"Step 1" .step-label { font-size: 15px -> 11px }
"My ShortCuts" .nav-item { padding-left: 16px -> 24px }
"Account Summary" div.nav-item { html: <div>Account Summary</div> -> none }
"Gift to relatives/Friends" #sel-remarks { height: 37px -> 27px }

---

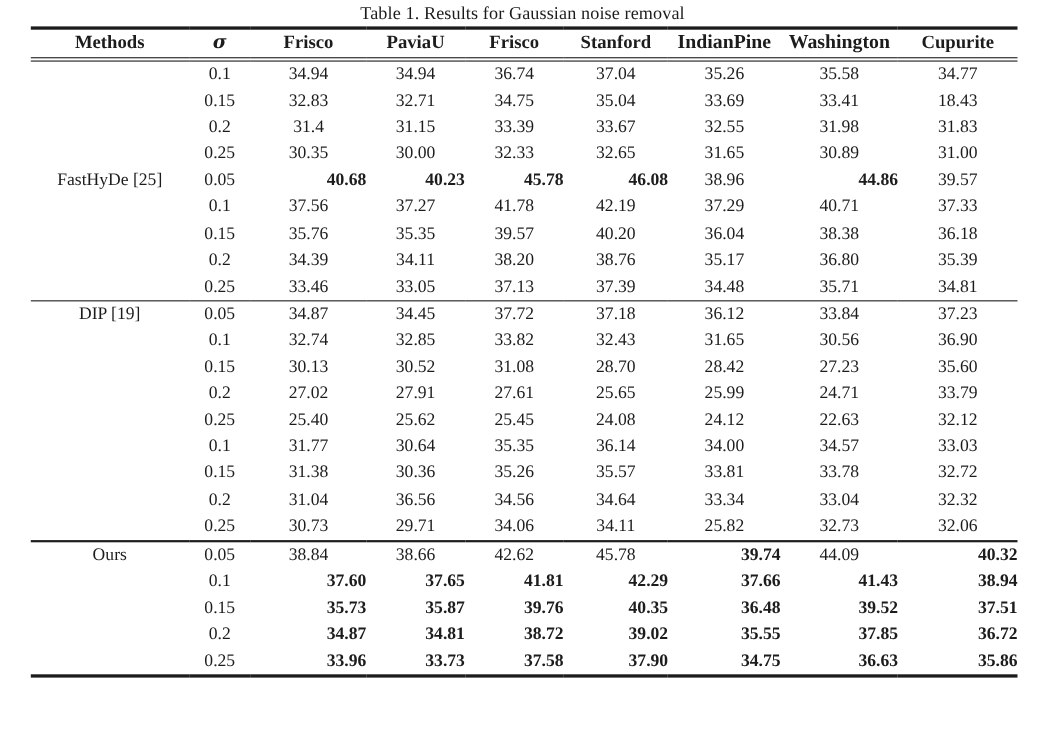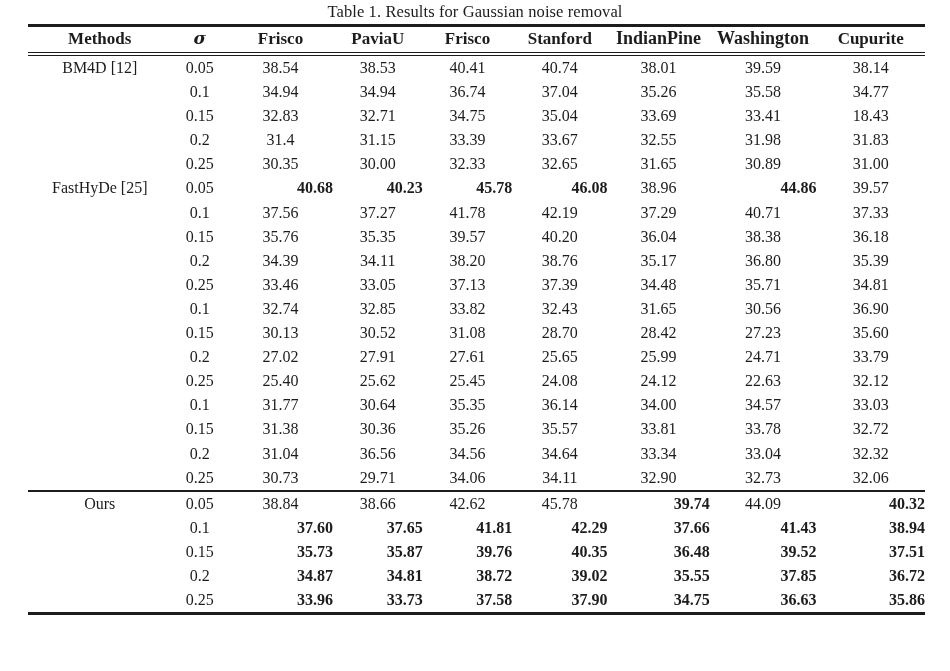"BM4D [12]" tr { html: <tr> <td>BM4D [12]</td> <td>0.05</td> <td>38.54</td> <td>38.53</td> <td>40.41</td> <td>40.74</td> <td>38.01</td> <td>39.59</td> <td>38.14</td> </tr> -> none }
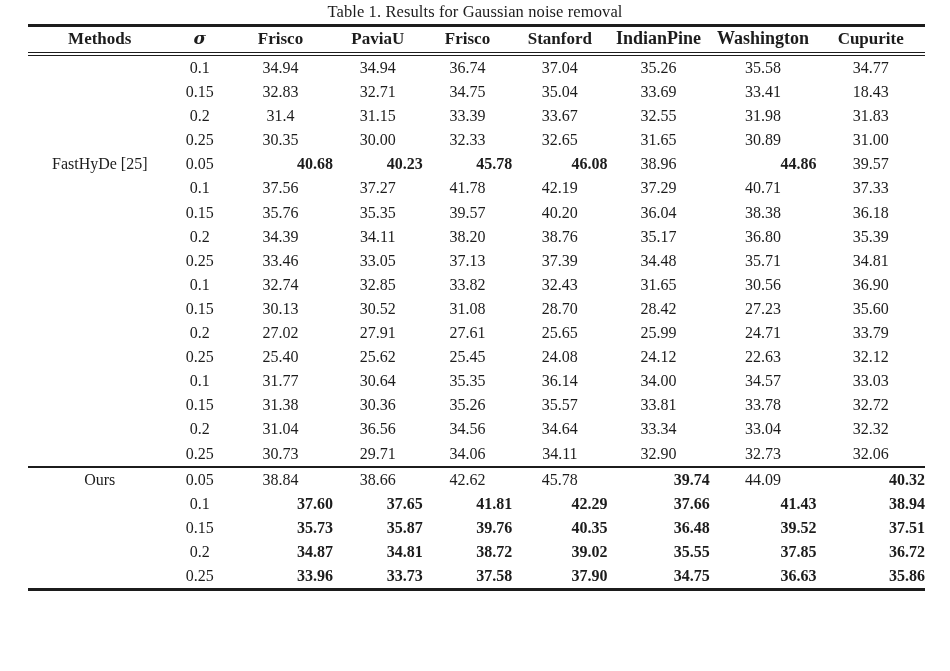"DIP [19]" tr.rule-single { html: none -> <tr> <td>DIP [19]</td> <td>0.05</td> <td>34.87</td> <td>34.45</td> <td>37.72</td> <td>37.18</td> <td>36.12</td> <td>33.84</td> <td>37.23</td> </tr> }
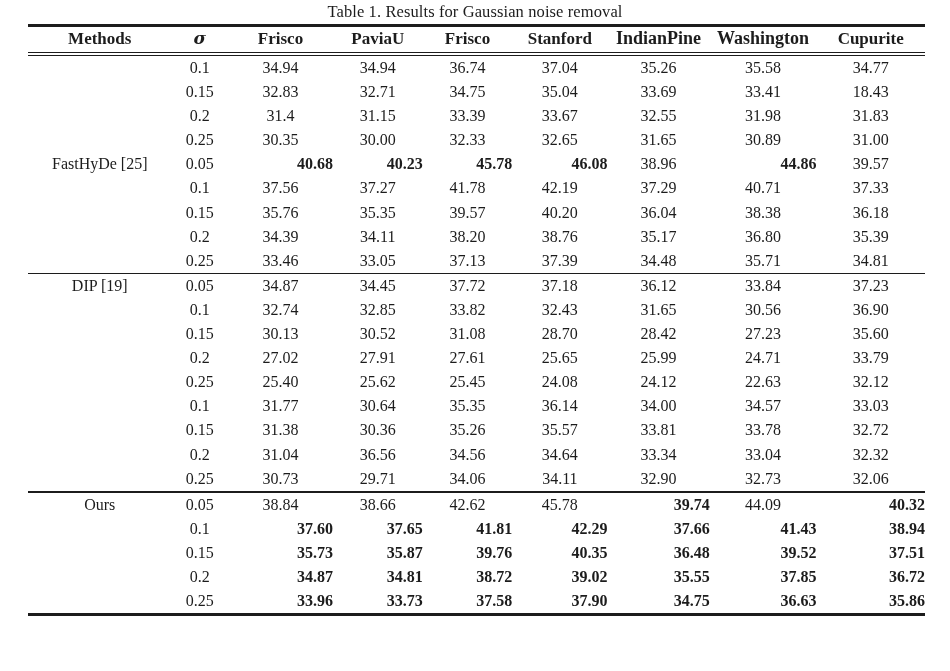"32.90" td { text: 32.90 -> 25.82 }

...

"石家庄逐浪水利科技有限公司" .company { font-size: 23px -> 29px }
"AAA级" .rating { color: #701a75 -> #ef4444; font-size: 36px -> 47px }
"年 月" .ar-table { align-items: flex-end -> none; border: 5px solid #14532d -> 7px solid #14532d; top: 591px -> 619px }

Instructions for the task: In the data above, start at the line that has "font-size: 15px ->", stop after the line that has "height: 37px ->", and print every line in between exactly as it stands.

Answer space:
"Step 1" .step-label { font-size: 15px -> 11px }
"My ShortCuts" .nav-item { padding-left: 16px -> 24px }
"Account Summary" div.nav-item { html: <div>Account Summary</div> -> none }
"Gift to relatives/Friends" #sel-remarks { height: 37px -> 27px }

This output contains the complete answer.